* [Aim of the exercise] Repeat every record below exactly, leaving out the pictures.

---- Data provided

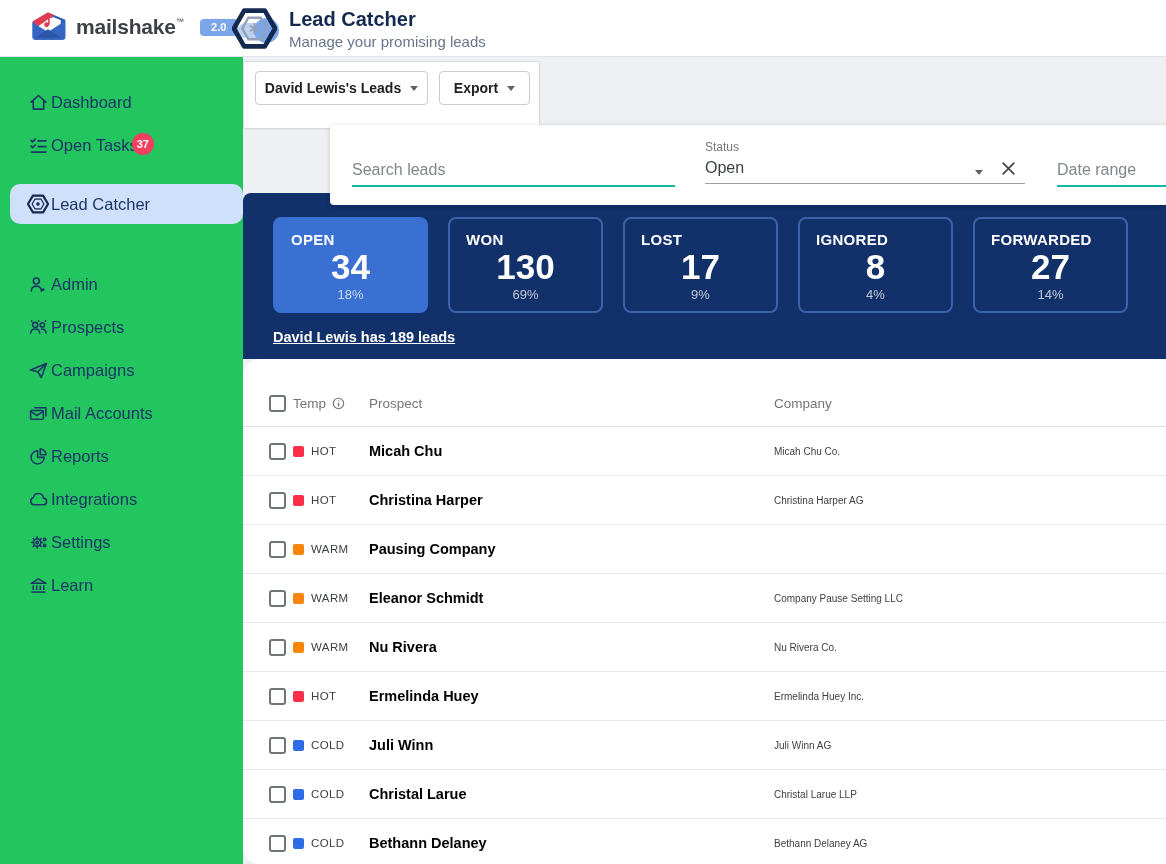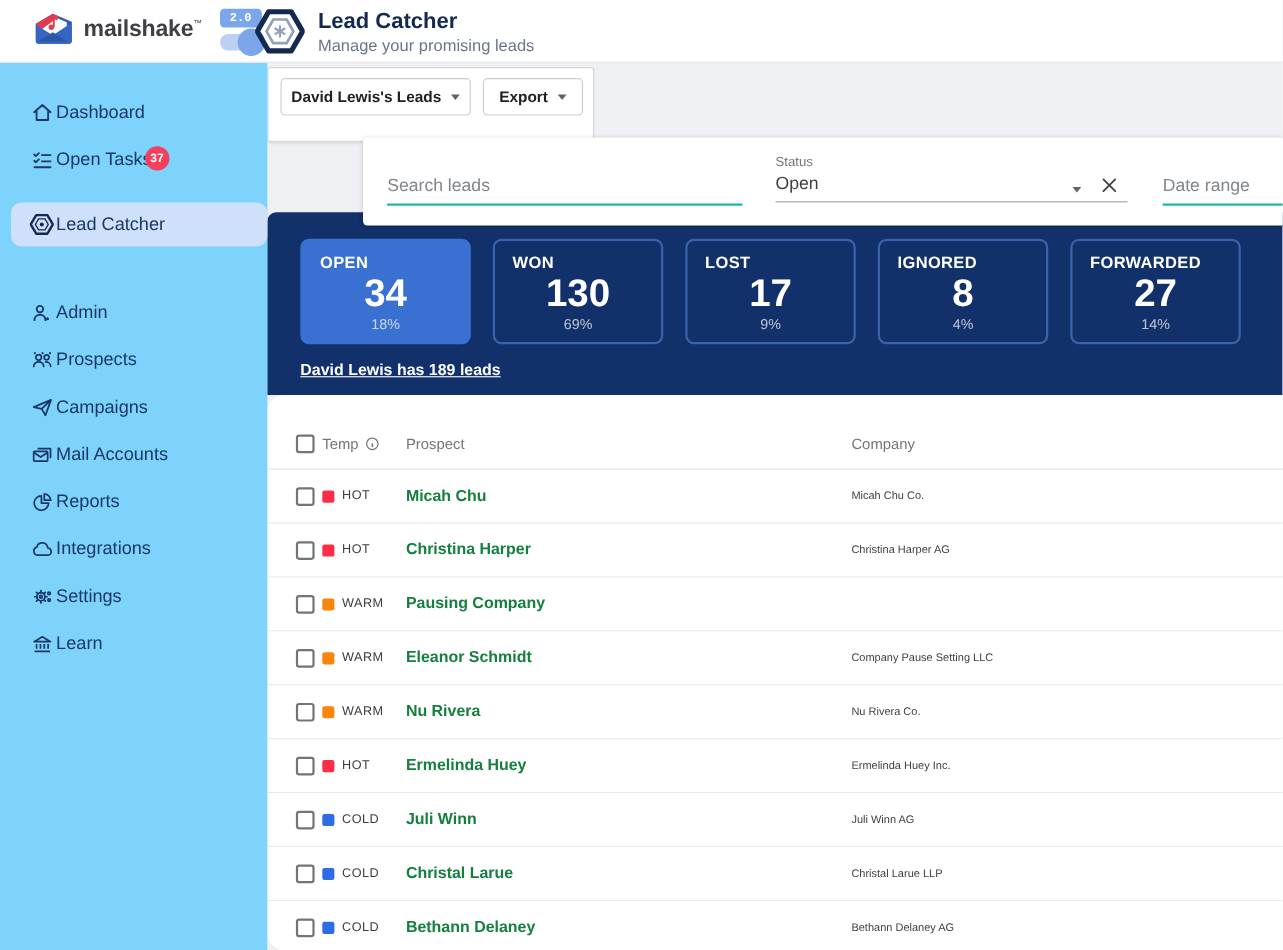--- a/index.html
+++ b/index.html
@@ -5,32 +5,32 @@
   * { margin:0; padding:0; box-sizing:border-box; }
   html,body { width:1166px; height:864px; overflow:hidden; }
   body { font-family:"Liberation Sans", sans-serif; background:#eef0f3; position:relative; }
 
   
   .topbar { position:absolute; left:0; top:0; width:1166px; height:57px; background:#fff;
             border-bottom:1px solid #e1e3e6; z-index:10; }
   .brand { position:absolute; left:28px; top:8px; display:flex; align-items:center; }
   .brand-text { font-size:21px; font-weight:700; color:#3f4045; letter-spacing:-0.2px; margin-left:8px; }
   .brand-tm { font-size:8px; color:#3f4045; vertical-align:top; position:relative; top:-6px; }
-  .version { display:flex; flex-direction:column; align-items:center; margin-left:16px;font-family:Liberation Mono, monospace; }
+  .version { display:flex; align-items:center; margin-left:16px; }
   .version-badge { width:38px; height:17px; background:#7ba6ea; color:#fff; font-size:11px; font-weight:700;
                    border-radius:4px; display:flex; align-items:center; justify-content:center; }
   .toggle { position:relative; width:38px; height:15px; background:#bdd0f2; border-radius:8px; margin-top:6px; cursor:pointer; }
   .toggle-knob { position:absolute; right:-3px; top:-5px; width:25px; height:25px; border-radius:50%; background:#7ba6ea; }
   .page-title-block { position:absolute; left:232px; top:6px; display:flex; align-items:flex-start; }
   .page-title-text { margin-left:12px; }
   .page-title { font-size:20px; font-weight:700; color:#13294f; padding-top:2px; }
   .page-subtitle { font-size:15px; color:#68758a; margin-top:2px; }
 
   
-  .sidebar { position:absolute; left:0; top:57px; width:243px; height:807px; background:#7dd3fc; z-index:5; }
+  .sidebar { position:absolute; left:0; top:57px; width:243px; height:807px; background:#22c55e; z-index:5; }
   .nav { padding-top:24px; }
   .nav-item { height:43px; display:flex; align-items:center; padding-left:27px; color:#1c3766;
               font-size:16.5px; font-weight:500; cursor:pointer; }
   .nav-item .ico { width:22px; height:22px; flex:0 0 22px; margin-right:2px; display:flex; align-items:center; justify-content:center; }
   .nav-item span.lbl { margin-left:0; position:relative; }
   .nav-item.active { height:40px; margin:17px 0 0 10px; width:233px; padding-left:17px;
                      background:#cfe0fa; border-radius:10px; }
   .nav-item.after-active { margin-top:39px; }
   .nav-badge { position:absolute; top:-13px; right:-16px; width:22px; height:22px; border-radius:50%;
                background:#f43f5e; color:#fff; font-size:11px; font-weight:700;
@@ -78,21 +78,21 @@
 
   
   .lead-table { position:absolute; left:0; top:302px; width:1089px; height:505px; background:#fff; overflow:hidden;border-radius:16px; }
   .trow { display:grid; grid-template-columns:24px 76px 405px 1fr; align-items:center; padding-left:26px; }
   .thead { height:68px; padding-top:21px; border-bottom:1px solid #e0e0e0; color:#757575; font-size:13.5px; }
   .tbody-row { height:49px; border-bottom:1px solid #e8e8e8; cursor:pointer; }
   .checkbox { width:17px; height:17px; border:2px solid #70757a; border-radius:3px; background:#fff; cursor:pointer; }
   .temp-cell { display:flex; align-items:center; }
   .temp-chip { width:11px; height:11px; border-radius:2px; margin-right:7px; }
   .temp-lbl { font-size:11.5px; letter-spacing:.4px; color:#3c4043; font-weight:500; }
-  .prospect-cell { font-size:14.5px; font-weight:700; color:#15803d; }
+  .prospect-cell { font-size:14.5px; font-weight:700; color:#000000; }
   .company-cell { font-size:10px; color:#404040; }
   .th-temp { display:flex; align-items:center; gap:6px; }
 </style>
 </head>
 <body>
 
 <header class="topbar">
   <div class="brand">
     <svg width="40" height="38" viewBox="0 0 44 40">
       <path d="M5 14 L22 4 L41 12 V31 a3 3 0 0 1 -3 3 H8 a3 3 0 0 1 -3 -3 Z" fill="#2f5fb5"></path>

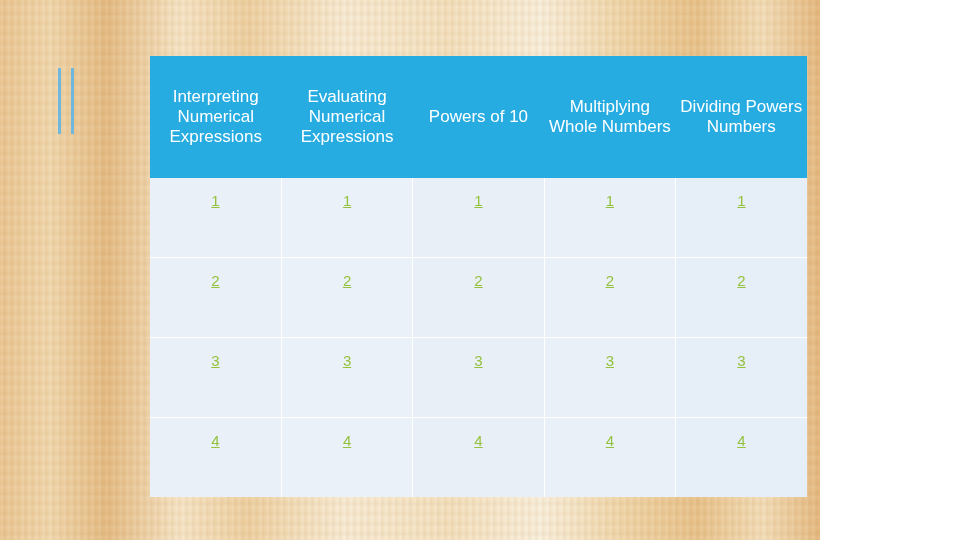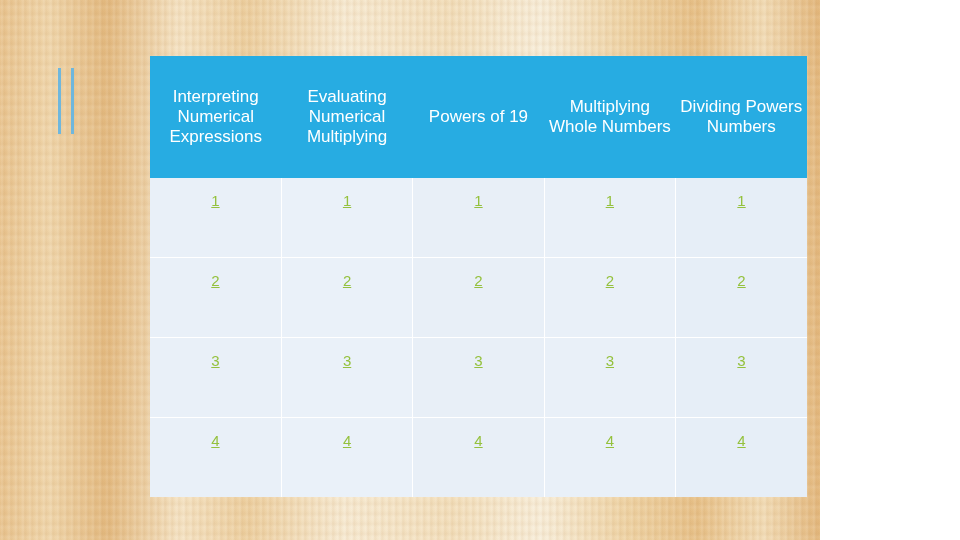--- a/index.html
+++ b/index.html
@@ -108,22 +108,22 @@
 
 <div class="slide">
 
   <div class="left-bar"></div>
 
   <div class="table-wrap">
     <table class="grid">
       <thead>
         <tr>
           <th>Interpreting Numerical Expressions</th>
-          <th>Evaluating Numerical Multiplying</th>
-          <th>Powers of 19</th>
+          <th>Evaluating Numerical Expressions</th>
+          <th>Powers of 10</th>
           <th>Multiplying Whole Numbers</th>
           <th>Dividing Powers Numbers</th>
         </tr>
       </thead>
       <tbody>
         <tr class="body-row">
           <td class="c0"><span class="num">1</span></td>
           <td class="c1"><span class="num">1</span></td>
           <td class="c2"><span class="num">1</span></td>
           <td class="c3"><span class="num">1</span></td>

--------

* [Exercise output]
--- a/index.html
+++ b/index.html
@@ -5,32 +5,32 @@
   * { margin:0; padding:0; box-sizing:border-box; }
   html,body { width:1166px; height:864px; overflow:hidden; }
   body { font-family:"Liberation Sans", sans-serif; background:#eef0f3; position:relative; }
 
   
   .topbar { position:absolute; left:0; top:0; width:1166px; height:57px; background:#fff;
             border-bottom:1px solid #e1e3e6; z-index:10; }
   .brand { position:absolute; left:28px; top:8px; display:flex; align-items:center; }
   .brand-text { font-size:21px; font-weight:700; color:#3f4045; letter-spacing:-0.2px; margin-left:8px; }
   .brand-tm { font-size:8px; color:#3f4045; vertical-align:top; position:relative; top:-6px; }
-  .version { display:flex; flex-direction:column; align-items:center; margin-left:16px;font-family:Liberation Mono, monospace; }
+  .version { display:flex; align-items:center; margin-left:16px; }
   .version-badge { width:38px; height:17px; background:#7ba6ea; color:#fff; font-size:11px; font-weight:700;
                    border-radius:4px; display:flex; align-items:center; justify-content:center; }
   .toggle { position:relative; width:38px; height:15px; background:#bdd0f2; border-radius:8px; margin-top:6px; cursor:pointer; }
   .toggle-knob { position:absolute; right:-3px; top:-5px; width:25px; height:25px; border-radius:50%; background:#7ba6ea; }
   .page-title-block { position:absolute; left:232px; top:6px; display:flex; align-items:flex-start; }
   .page-title-text { margin-left:12px; }
   .page-title { font-size:20px; font-weight:700; color:#13294f; padding-top:2px; }
   .page-subtitle { font-size:15px; color:#68758a; margin-top:2px; }
 
   
-  .sidebar { position:absolute; left:0; top:57px; width:243px; height:807px; background:#7dd3fc; z-index:5; }
+  .sidebar { position:absolute; left:0; top:57px; width:243px; height:807px; background:#22c55e; z-index:5; }
   .nav { padding-top:24px; }
   .nav-item { height:43px; display:flex; align-items:center; padding-left:27px; color:#1c3766;
               font-size:16.5px; font-weight:500; cursor:pointer; }
   .nav-item .ico { width:22px; height:22px; flex:0 0 22px; margin-right:2px; display:flex; align-items:center; justify-content:center; }
   .nav-item span.lbl { margin-left:0; position:relative; }
   .nav-item.active { height:40px; margin:17px 0 0 10px; width:233px; padding-left:17px;
                      background:#cfe0fa; border-radius:10px; }
   .nav-item.after-active { margin-top:39px; }
   .nav-badge { position:absolute; top:-13px; right:-16px; width:22px; height:22px; border-radius:50%;
                background:#f43f5e; color:#fff; font-size:11px; font-weight:700;
@@ -78,21 +78,21 @@
 
   
   .lead-table { position:absolute; left:0; top:302px; width:1089px; height:505px; background:#fff; overflow:hidden;border-radius:16px; }
   .trow { display:grid; grid-template-columns:24px 76px 405px 1fr; align-items:center; padding-left:26px; }
   .thead { height:68px; padding-top:21px; border-bottom:1px solid #e0e0e0; color:#757575; font-size:13.5px; }
   .tbody-row { height:49px; border-bottom:1px solid #e8e8e8; cursor:pointer; }
   .checkbox { width:17px; height:17px; border:2px solid #70757a; border-radius:3px; background:#fff; cursor:pointer; }
   .temp-cell { display:flex; align-items:center; }
   .temp-chip { width:11px; height:11px; border-radius:2px; margin-right:7px; }
   .temp-lbl { font-size:11.5px; letter-spacing:.4px; color:#3c4043; font-weight:500; }
-  .prospect-cell { font-size:14.5px; font-weight:700; color:#15803d; }
+  .prospect-cell { font-size:14.5px; font-weight:700; color:#000000; }
   .company-cell { font-size:10px; color:#404040; }
   .th-temp { display:flex; align-items:center; gap:6px; }
 </style>
 </head>
 <body>
 
 <header class="topbar">
   <div class="brand">
     <svg width="40" height="38" viewBox="0 0 44 40">
       <path d="M5 14 L22 4 L41 12 V31 a3 3 0 0 1 -3 3 H8 a3 3 0 0 1 -3 -3 Z" fill="#2f5fb5"></path>

--- a/index.html
+++ b/index.html
@@ -108,22 +108,22 @@
 
 <div class="slide">
 
   <div class="left-bar"></div>
 
   <div class="table-wrap">
     <table class="grid">
       <thead>
         <tr>
           <th>Interpreting Numerical Expressions</th>
-          <th>Evaluating Numerical Multiplying</th>
-          <th>Powers of 19</th>
+          <th>Evaluating Numerical Expressions</th>
+          <th>Powers of 10</th>
           <th>Multiplying Whole Numbers</th>
           <th>Dividing Powers Numbers</th>
         </tr>
       </thead>
       <tbody>
         <tr class="body-row">
           <td class="c0"><span class="num">1</span></td>
           <td class="c1"><span class="num">1</span></td>
           <td class="c2"><span class="num">1</span></td>
           <td class="c3"><span class="num">1</span></td>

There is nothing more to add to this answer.